** What you are asked to do **
From the listing that follows, output everything exactly except the pictures.

* * *

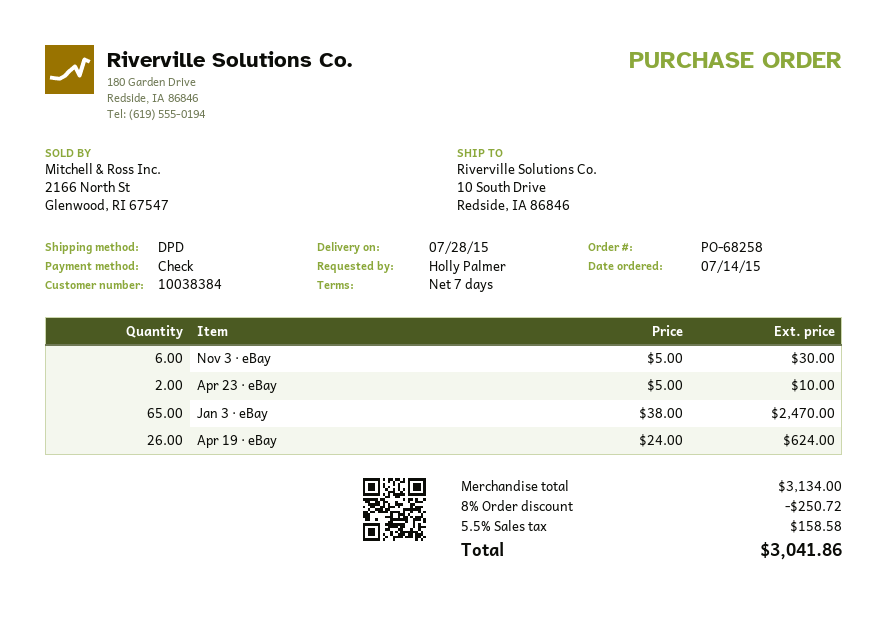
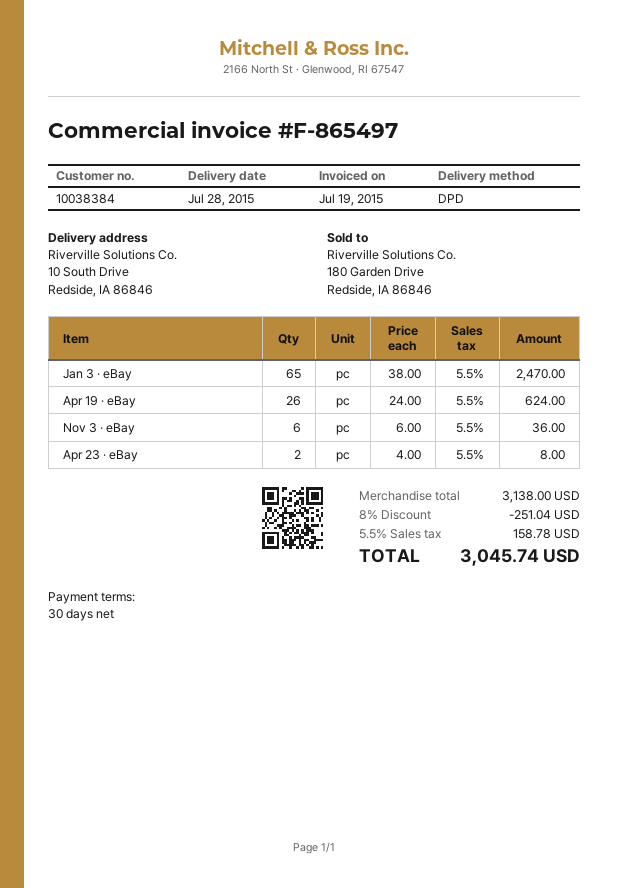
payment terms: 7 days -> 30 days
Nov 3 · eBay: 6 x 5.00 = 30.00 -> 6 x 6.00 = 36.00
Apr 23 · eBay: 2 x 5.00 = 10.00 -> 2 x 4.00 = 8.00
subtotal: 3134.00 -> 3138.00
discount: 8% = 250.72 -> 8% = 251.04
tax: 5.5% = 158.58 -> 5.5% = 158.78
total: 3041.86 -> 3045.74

* * *

** Response to this task **
payment terms: 7 days -> 30 days
Nov 3 · eBay: 6 x 5.00 = 30.00 -> 6 x 6.00 = 36.00
Apr 23 · eBay: 2 x 5.00 = 10.00 -> 2 x 4.00 = 8.00
subtotal: 3134.00 -> 3138.00
discount: 8% = 250.72 -> 8% = 251.04
tax: 5.5% = 158.58 -> 5.5% = 158.78
total: 3041.86 -> 3045.74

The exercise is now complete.